America doesn't know how to deal with Saddam or Kosovo and all the other places that most Americans couldn't find on a map. We are grateful for our burnished light, and the space where it plays - but what can we do for our diminishing education? Some people think back to the start of the American story and say that nothing can save the nation - and they mean the world - but a great crisis, far more severe than recession or famine, some immense upheaval that would remake our will and our dream. They speak of FDR, Frank Lloyd Wright, Jackie Robinson - the first black baseball player in the major leagues - and Joe DiMaggio, who nearly died in early November.
But be careful with our heroes: Thomas Jefferson, we must now concede, had sex with a teenage slave. And that is rape, no matter his prose style or the practical elegance of his house, Monticello.
YES, AMERICA is naive, and so young still - so don't be startled or too dismayed if it handles itself like Mickey Rooney in his Andy Hardy days. Don't trust it to save the world - or expect it to bring about destruction. America is - still - the place where strangers want to be, to come to. Maybe they're suckers. America makes fools of so many of us. Still, Thanksgiving is the day when we try to believe in the great hope and venture of being American.
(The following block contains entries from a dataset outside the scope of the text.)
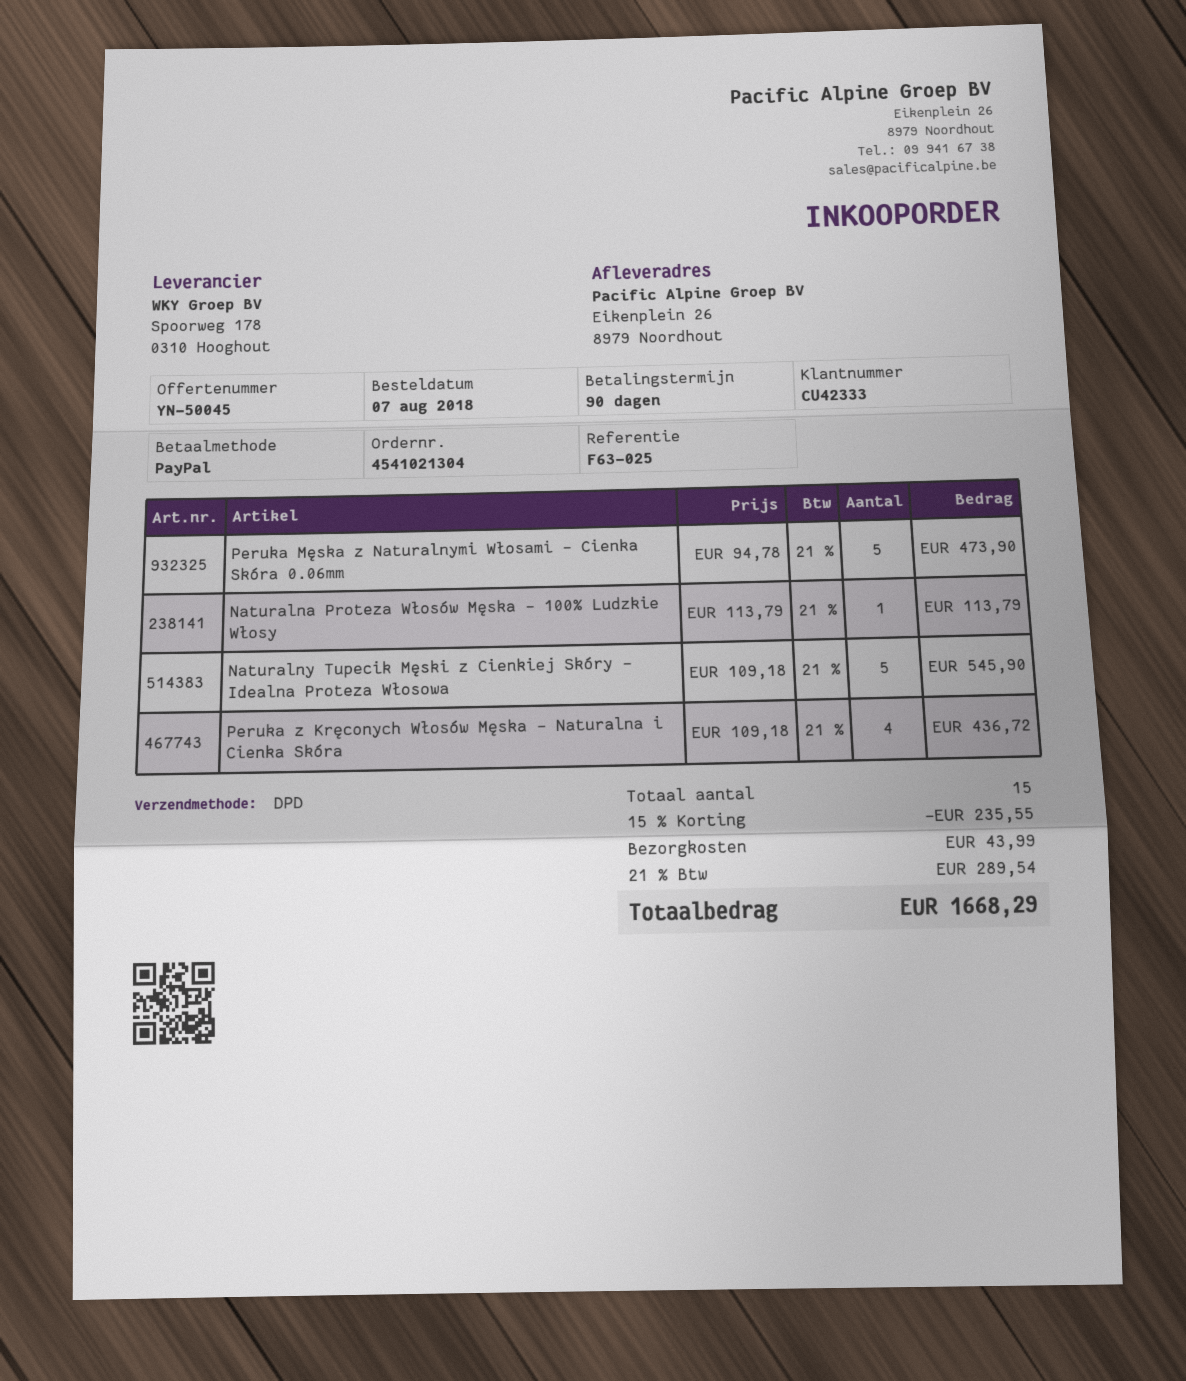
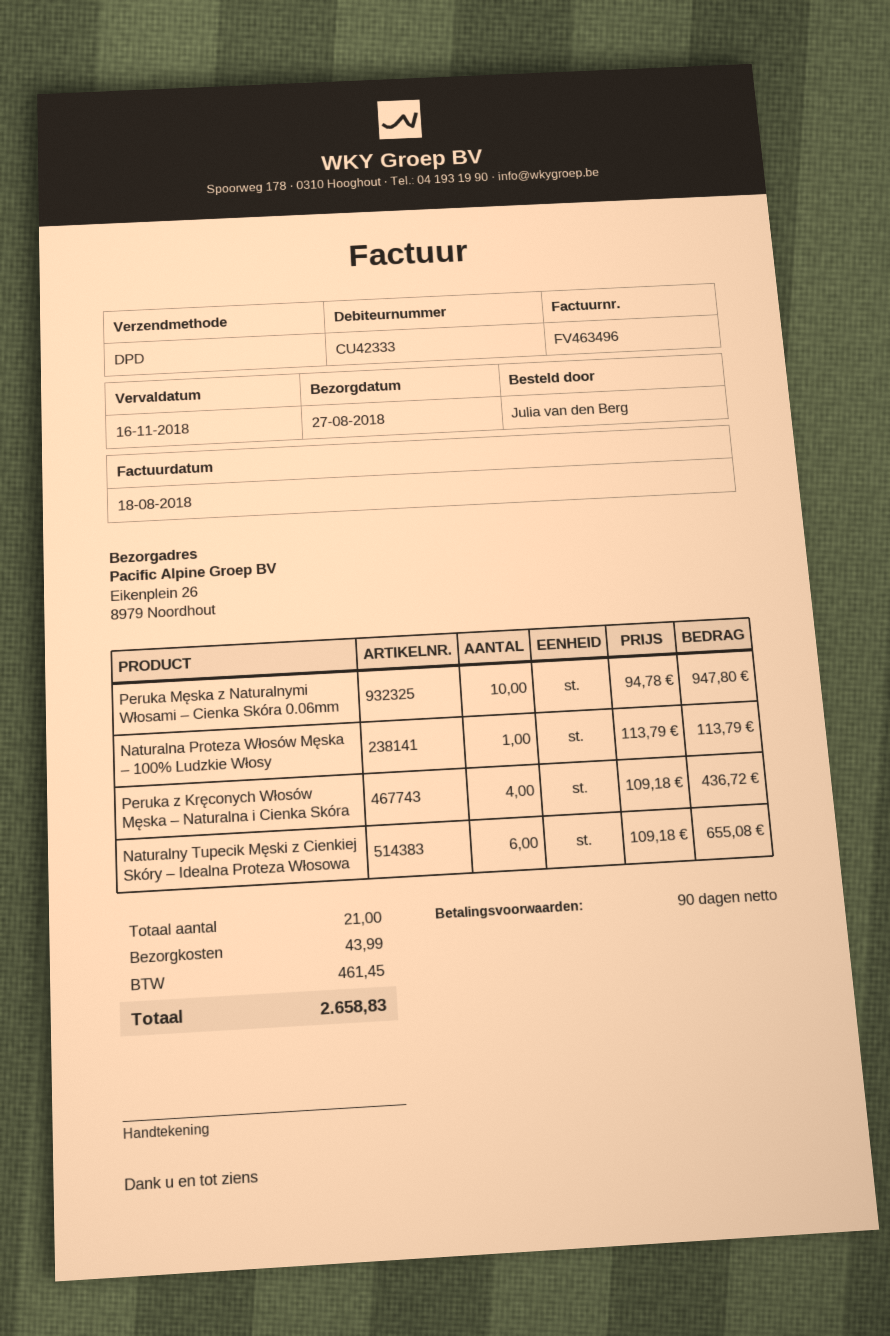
Peruka Męska z Naturalnymi Włosami – Cienka Skóra 0.06mm: 5 x 94.78 = 473.90 -> 10 x 94.78 = 947.80
Naturalny Tupecik Męski z Cienkiej Skóry – Idealna Proteza Włosowa: 5 x 109.18 = 545.90 -> 6 x 109.18 = 655.08
total quantity: 15 -> 21
discount: 15% = 235.55 -> none
tax: 289.54 -> 461.45
total: 1668.29 -> 2658.83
It's worth coming to America, on your own even, just to get invited in somewhere for Thanksgiving. We'll spare you the turkey - try dark Sonoma lamb or Michigan wild duck instead. You'll see families struggling with the unsaid and the unsayable. But you'll see true reunions, people who see their parents or their children only once a year. You might meet the old codger of Vermont, 91, lean and dry as a stick; and if you were to say to him, "So, Mr Clay, you've lived all your life in Vermont?", he'd wait a beat and tell you: "Not yet."
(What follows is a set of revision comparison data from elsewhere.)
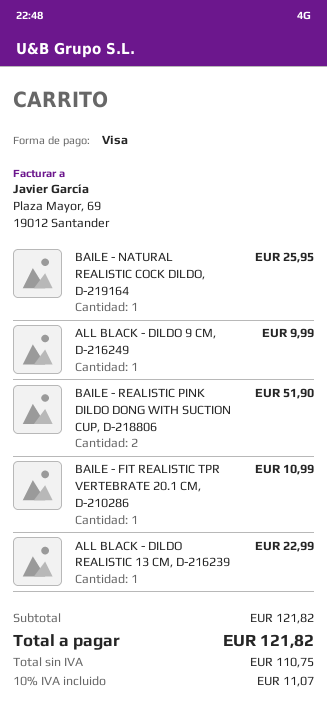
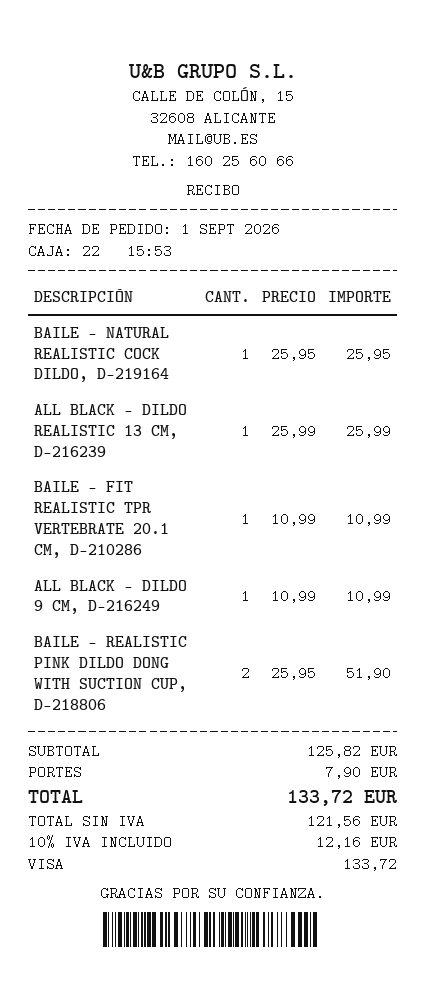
ALL BLACK - DILDO 9 CM, D-216249: 1 for 9.99 -> 1 for 10.99
ALL BLACK - DILDO REALISTIC 13 CM, D-216239: 1 for 22.99 -> 1 for 25.99
subtotal: 121.82 -> 125.82
shipping: none -> 7.90
net: 110.75 -> 121.56
tax: 10% = 11.07 -> 10% = 12.16
total: 121.82 -> 133.72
You'll see the new children born since last Thanksgiving, and their casual, mindless grace. Here comes your plate: the meat, with stuffing, cranberry sauce, wild rice, spinach and nuts and sweet potato. And Mr Clay likes you after all: he's getting out the special bourbon.
So it's a great day in a lost mood in America, and Mr Clay isn't the only nonagenarian to be thankful for. There are Alistair Cooke, Billy Wilder, Elia Kazan and Katharine Hepburn: and which of those four do you think was truly born in the USA? Don't worry; don't ask. We love them all. Thanksgiving - and is there any more lamb?
WHAT'S ON THE TABLE
If you're lucky you may still see wild turkeys in Massachusetts. Few will find them on their Thanksgiving Day tables. Everyone will have the same trimmings: stuffing made of bread crumbs and giblets, with anchovies, prunes or sweet chestnuts added.
Sweet potatoes, baked or mashed, are standard. New England blue bloods take them straight, everyone else tops theirs with melted marshmallows. And then there's cranberry sauce - derived from the cranberry bogs of southern New Jersey.
To top it off, pie. Apple pie for those who have lost the tradition. Pecan pie for those who want tradition but not the real thing. Pumpkin for the purists. It all adds up to the only meal of the year that Americans take time over.